AVAILABLE DATA:

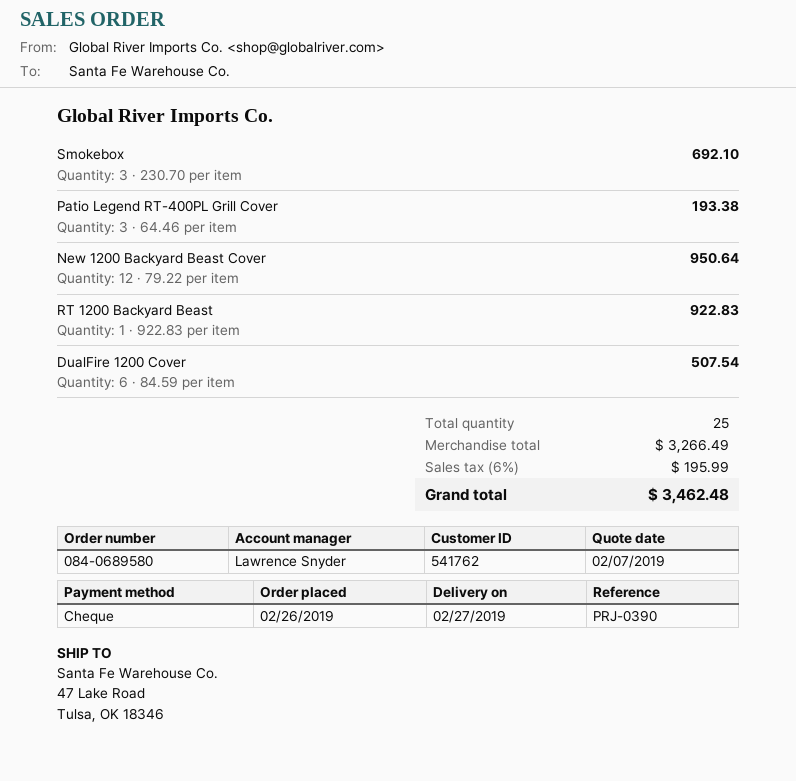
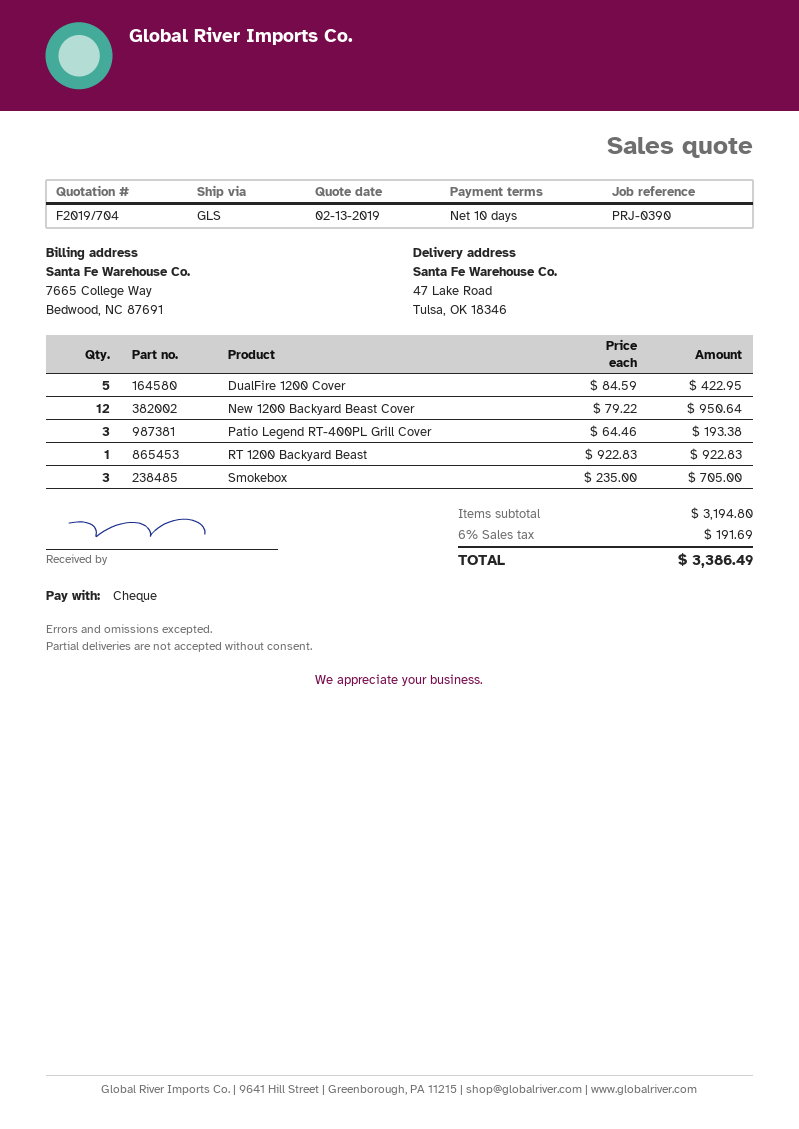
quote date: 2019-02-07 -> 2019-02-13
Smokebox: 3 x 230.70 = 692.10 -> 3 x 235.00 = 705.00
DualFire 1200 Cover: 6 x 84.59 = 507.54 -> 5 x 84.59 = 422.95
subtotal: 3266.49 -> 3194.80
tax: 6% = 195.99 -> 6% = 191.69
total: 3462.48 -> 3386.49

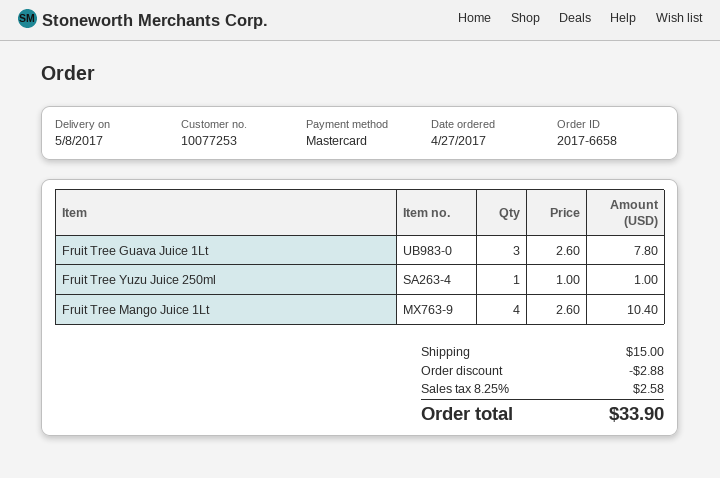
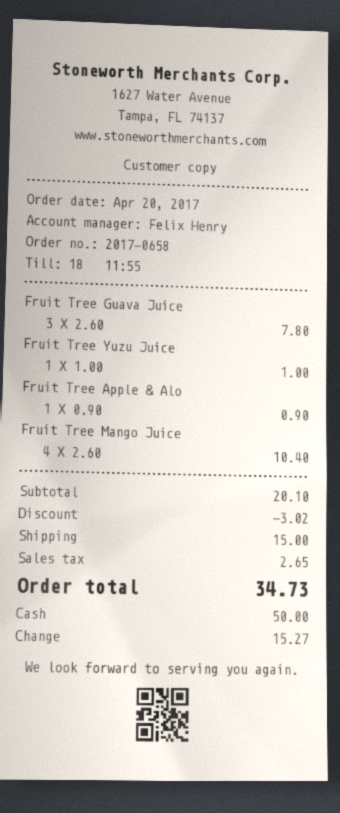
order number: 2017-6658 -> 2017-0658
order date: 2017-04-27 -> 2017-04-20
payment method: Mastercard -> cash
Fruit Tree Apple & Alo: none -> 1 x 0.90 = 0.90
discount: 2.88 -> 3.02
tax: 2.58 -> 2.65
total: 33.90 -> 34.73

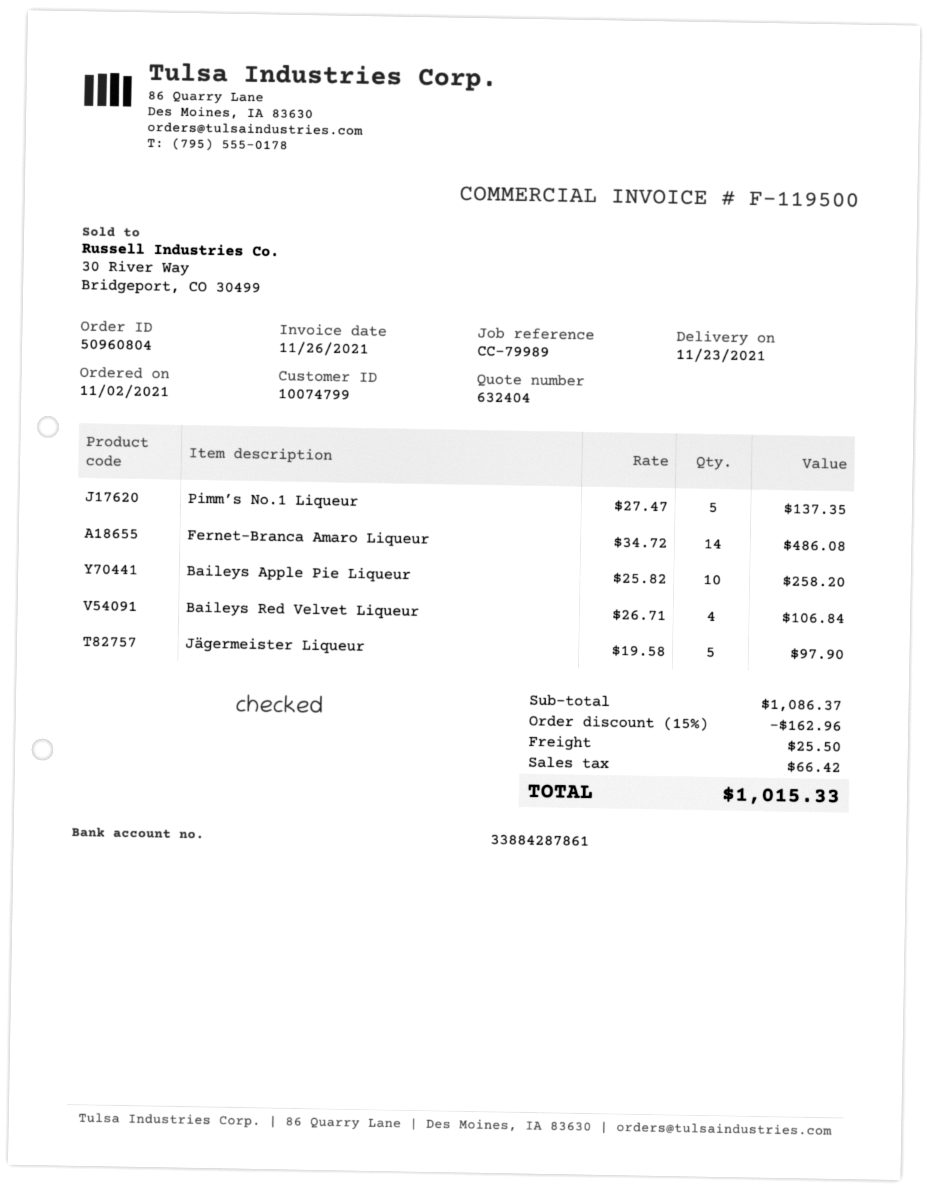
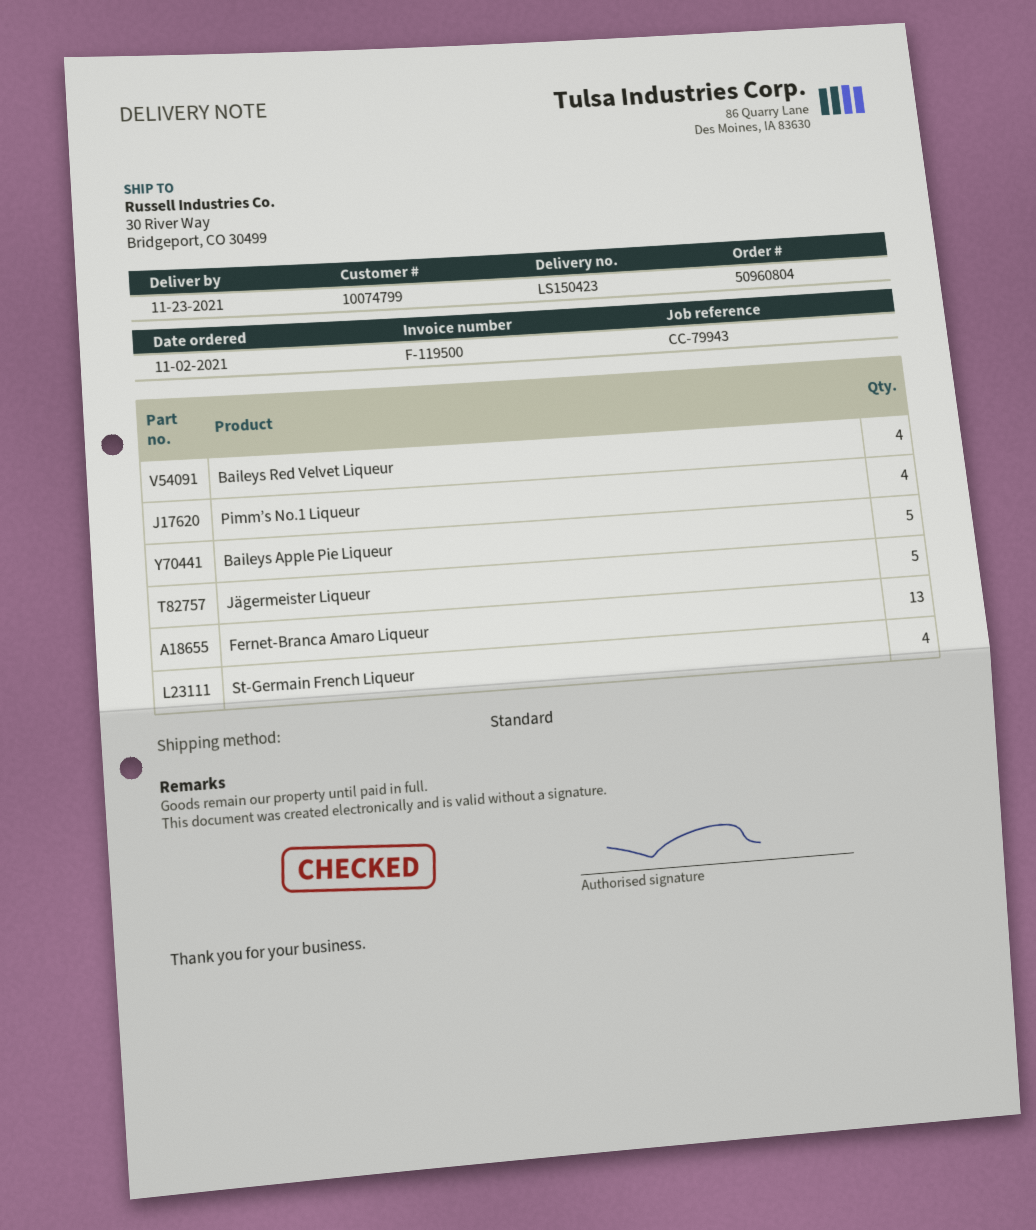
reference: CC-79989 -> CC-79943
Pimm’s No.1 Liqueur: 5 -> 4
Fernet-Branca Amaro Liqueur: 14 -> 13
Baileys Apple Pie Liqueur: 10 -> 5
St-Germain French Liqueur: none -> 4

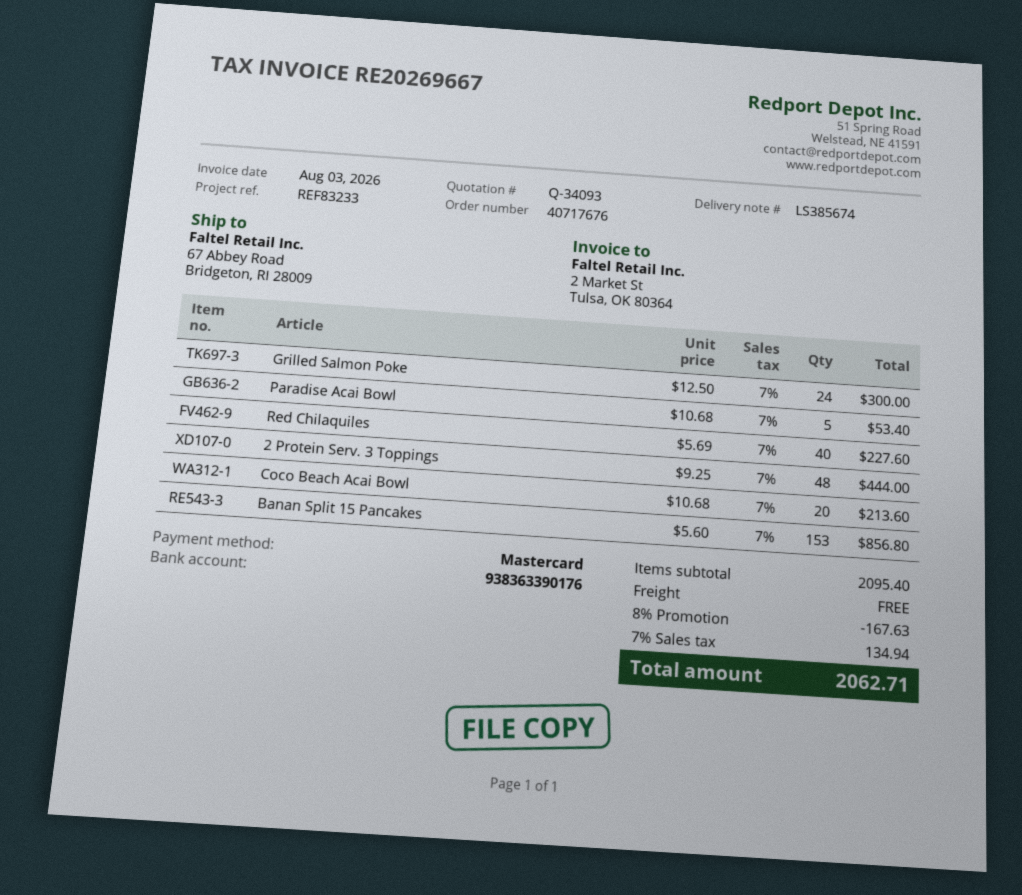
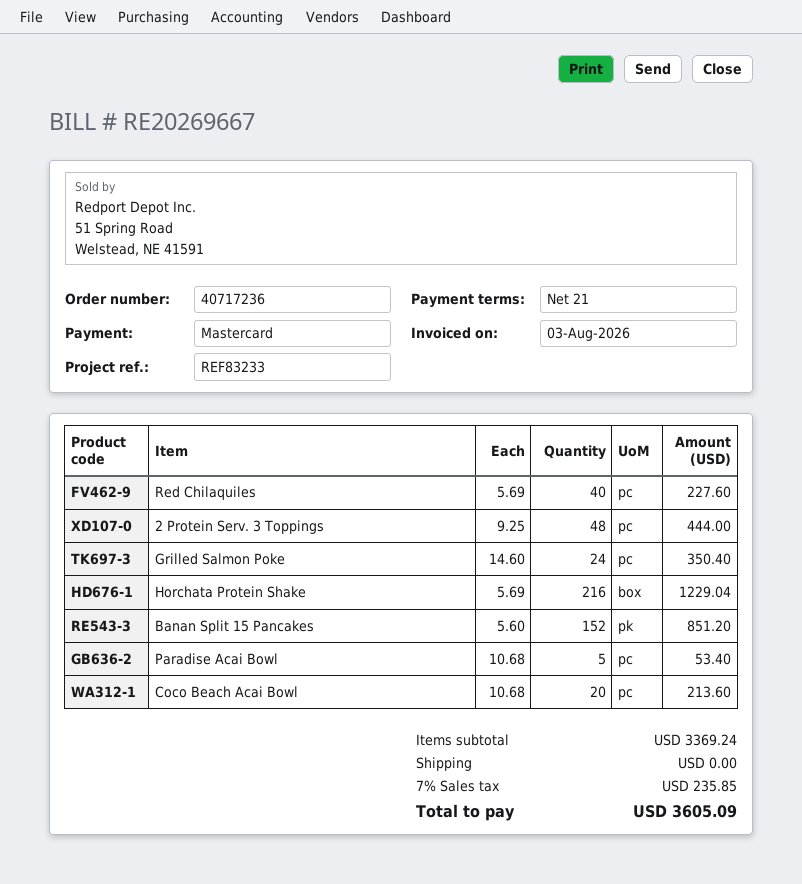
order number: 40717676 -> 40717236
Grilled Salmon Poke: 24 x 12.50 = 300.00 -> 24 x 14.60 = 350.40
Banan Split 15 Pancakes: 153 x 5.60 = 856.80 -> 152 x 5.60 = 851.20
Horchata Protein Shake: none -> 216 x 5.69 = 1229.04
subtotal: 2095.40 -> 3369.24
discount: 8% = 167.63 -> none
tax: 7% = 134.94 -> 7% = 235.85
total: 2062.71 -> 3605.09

EXERCISE REQUIREMENTS: Throughout the listing above, count the lines where the word "subtotal" appears, then reply with that count and no other words.

RESPONSE TO THE TASK: 2